Now let's write and send our own basic query to get traits with high genetic correlation to body mass index:
# 4.2 Writing custom Cypher queries
# Define the target subgraph
cypher_query = 'MATCH (trait1:Gwas)-[corr:BN_GEN_COR]-(trait2:Gwas)'
# Add conditions to the query
cypher_query += ' WHERE trait1.trait = "Body mass index (BMI)"
cypher_query += ' AND corr.rg > 0.9'
# Add which data we want returned
cypher_query += ' RETURN trait1, trait2, corr {.rg, .p}'
# Put our query into the correct format for a POST request
params = json.dumps({
'query': cypher_query
})
# Define the target endpoint and send the request
endpoint = '/cypher'
response_object = requests.post(API_URL + endpoint, data=params)

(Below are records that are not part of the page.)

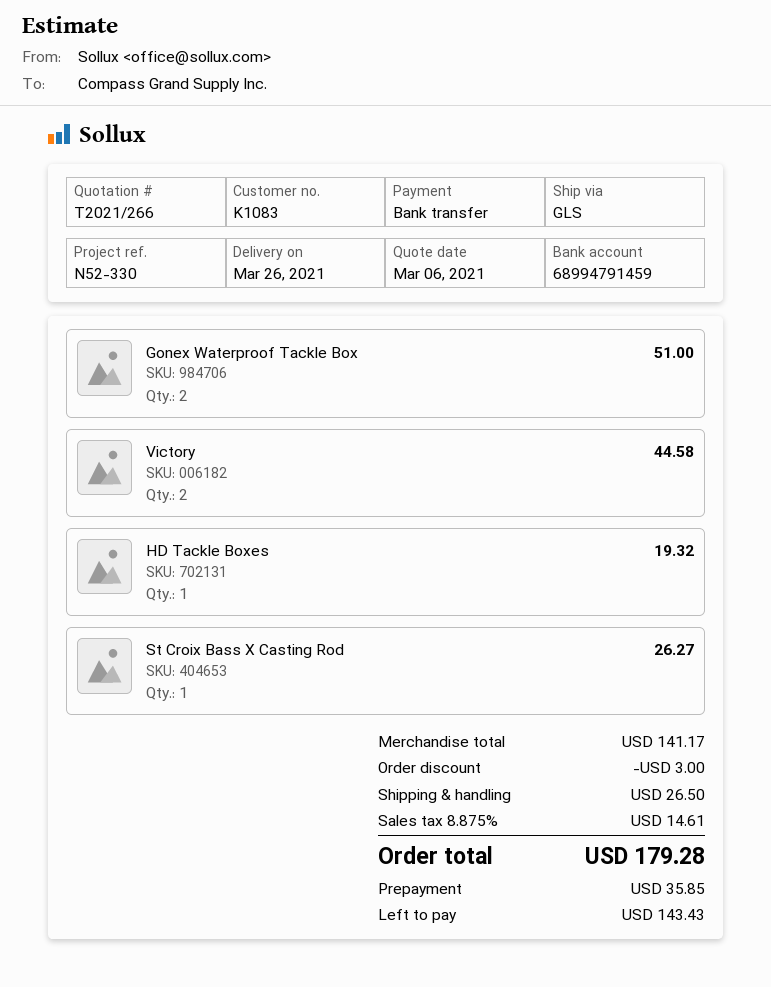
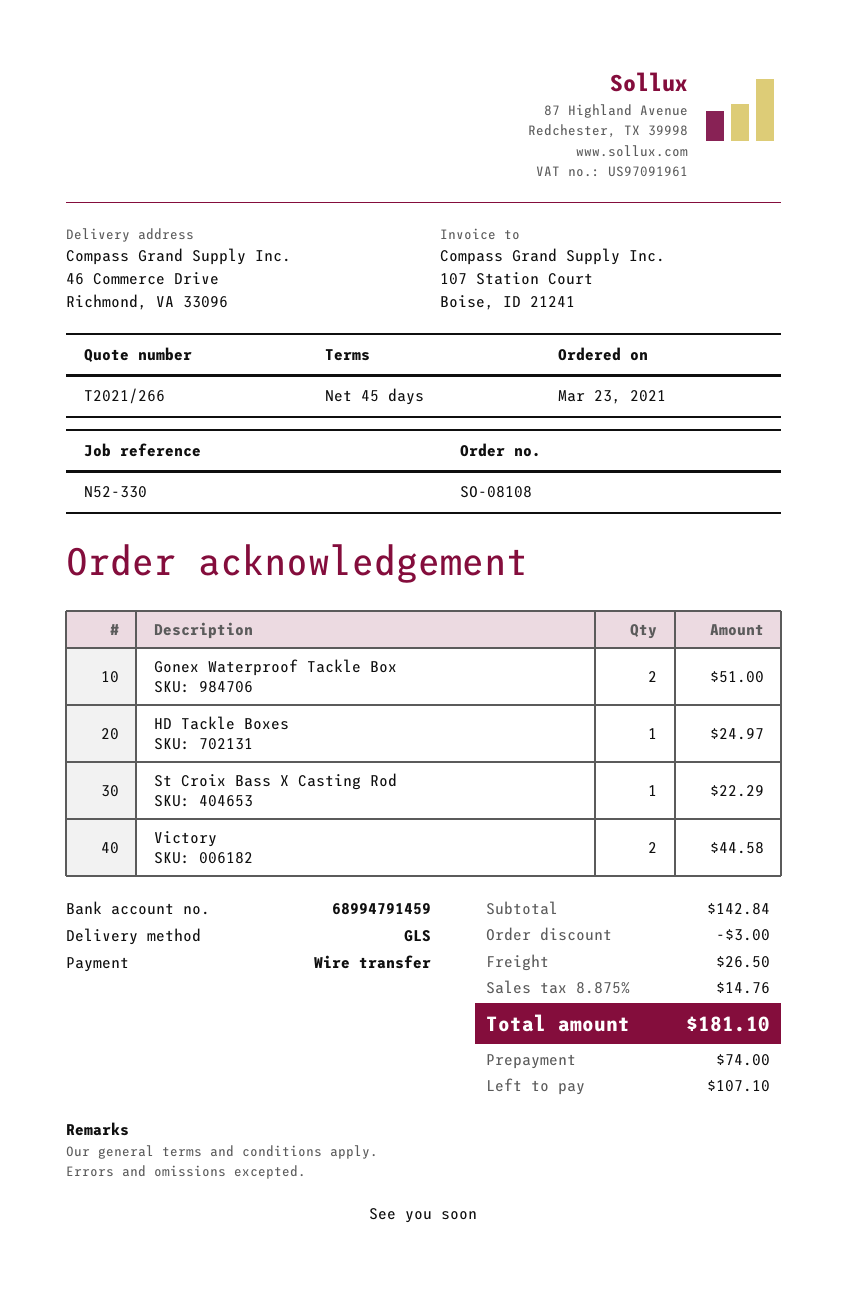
HD Tackle Boxes: 1 for 19.32 -> 1 for 24.97
St Croix Bass X Casting Rod: 1 for 26.27 -> 1 for 22.29
subtotal: 141.17 -> 142.84
tax: 8.875% = 14.61 -> 8.875% = 14.76
total: 179.28 -> 181.10
deposit: 35.85 -> 74.00
balance: 143.43 -> 107.10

response_object.raise_for_status()
# Display the returned data
results = response_object.json()['results']
results_df = pd.json_normalize(results)
results_df.head()
File "<ipython-input-14-bf982b5ed6c6>", line 7 cypher_query += ' WHERE trait1.trait = "Body mass index (BMI)" ^ SyntaxError: EOL while scanning string literal
In our Cypher query, we grabbed a subgraph from the database that comprised nodes representing biomedical traits, with edges between them representing their genetic correlation. The subgraph was then filtered to select any node-edge-node triples where the first node had the .trait
property of "Body mass index (BMI)", and where the edge between the nodes had a .rg
(genetic correlation score) value greater than 0.9. We then asked Neo4j to return us the names of the two traits, as well as the score and p-value of the correlation between the two, for all triples not filtered out by our conditions. Finally, we converted the returned dictionary to a dataframe for ease of viewing.
For more detailed information on Cypher queries, please refer to the official documentation.